Which is how it goes for members of Los Angeles’s centurion class, those fixers and promoters who are outrageously rewarded for representing the seriously guilty and the truly wealthy. Until recently Sitrick could not have become part of this group, as most of its members are lawyers and financial advisers. But as the media have assumed center stage, America’s courts and boardrooms are no longer the only meaningful arenas. Now the playing field has spread into a far more subjective realm, where the rules are uncertain, the referees ineffectual, and whirl is king. Those who can handle today’s press, shepherding clients through the valleys of death and delivering them to better and sometimes even favorable coverage, are the most valued warriors of all.

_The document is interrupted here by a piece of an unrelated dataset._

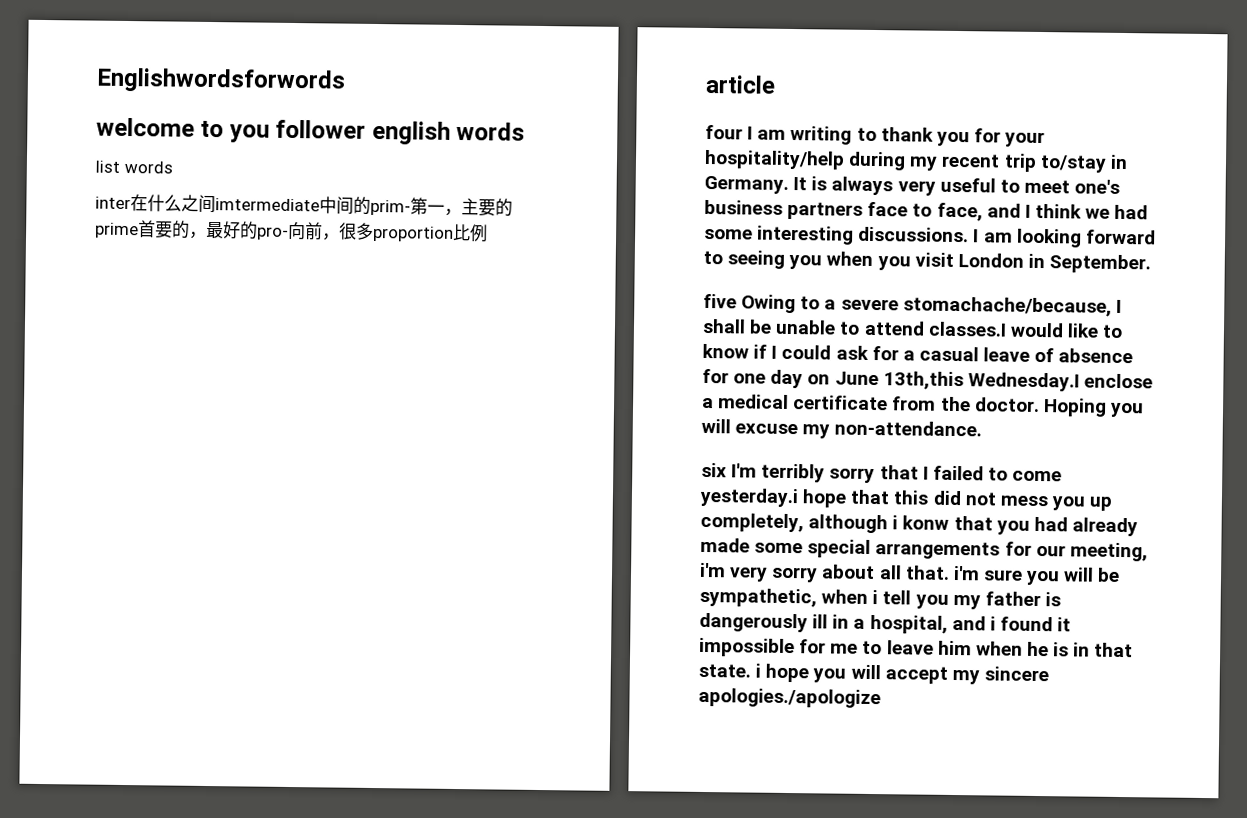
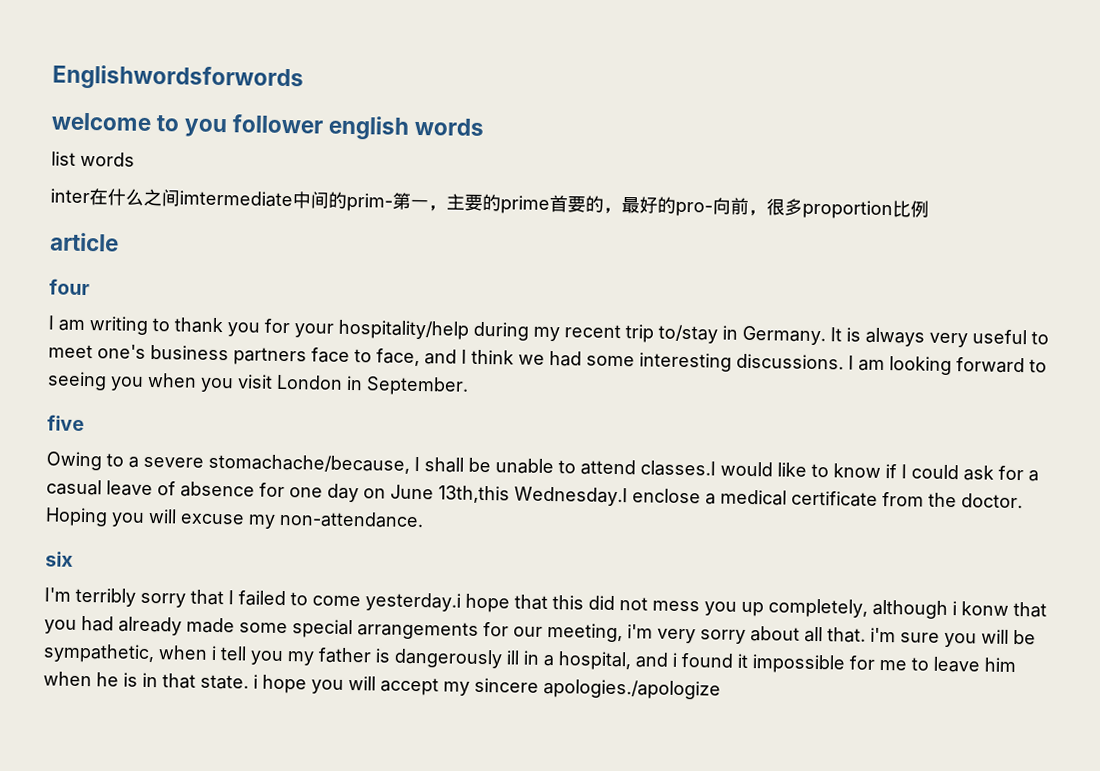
(743, 132) none -> (90, 287) //
(737, 301) none -> (85, 423) //
(727, 470) none -> (73, 559) //

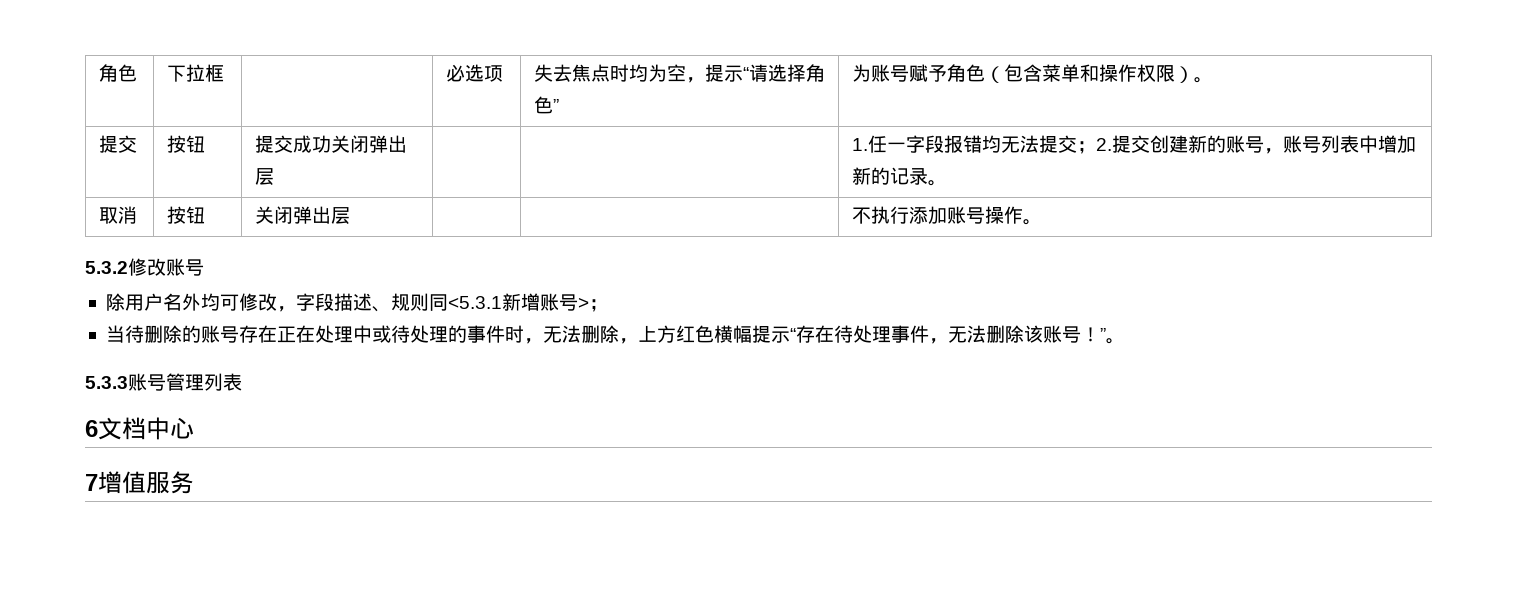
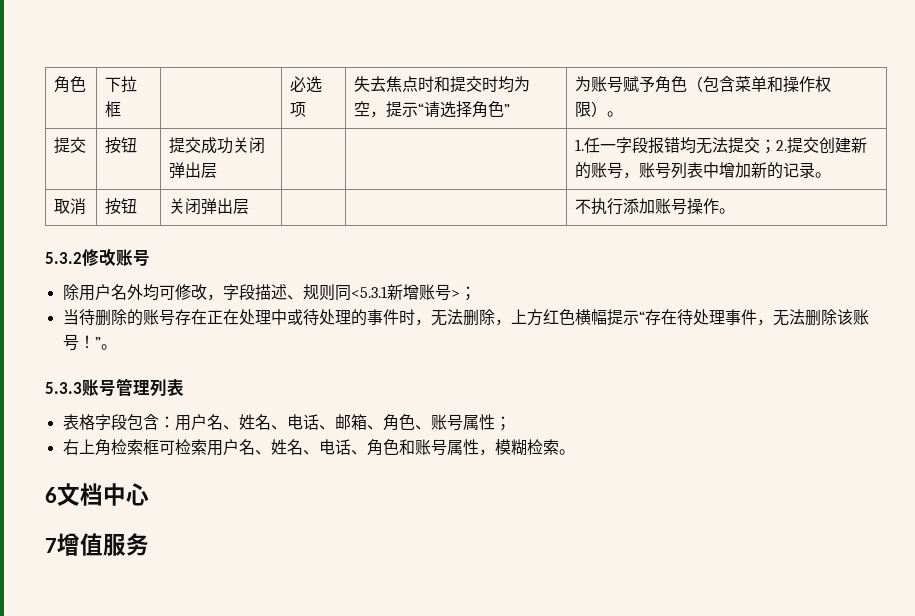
(629, 73) none -> [434,76,499,93] 和提交时
(242, 382) none -> [62,414,511,431] [62,439,575,456] // 表格字段包含：用户名、姓名、电话、邮箱、角色、账号属性； // 右上角检索框可检索用户名、姓名、电话、角色和账号属性，模糊检索。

Sitrick will not discuss his personal wealth—“I’m pretty secretive,” he says. “I come from the school that the amount of money you have is nobody’s business”—but it’s there for all to see, testimony to his work for everyone from the archdiocese to the Getty, Rush Limbaugh to Ron Burkle. By fighting their fights in the media, he has moved, if not into their league, then at least into their neighborhood. In 1995, Sitrick built a 10,000-square-foot Hawaiian-plantation-style mansion with nine bathrooms in a gated community in Pacific Palisades. With the Global Crossing money he built a 6,500-square-foot weekend home on Malibu’s Broad Beach. The house is next door to that of William Morris Agency president Jim Wiatt (a client) and down the road from that of Michael Ovitz (also a client, the former agent having recently hired the publicist to represent him in the Pellicano case). For a while Sitrick drove a red Ferrari 355. A silver-and-blue Shelby Series One and a silver-and-black Porsche 911 followed. At one point there was a Dodge Viper. Now Sitrick drives something with more gravitas—a 1971 Mercedes 280 SE 3.5 convertible with a beige exterior and a brown leather interior. Fewer than a thousand of this model were imported to the United States, making the car both a rarity and an emblem.

“The only other person I know who has one,” says Sitrick, “is Robert Shapiro,” O.J. Simpson’s lawyer. “It’s silver.”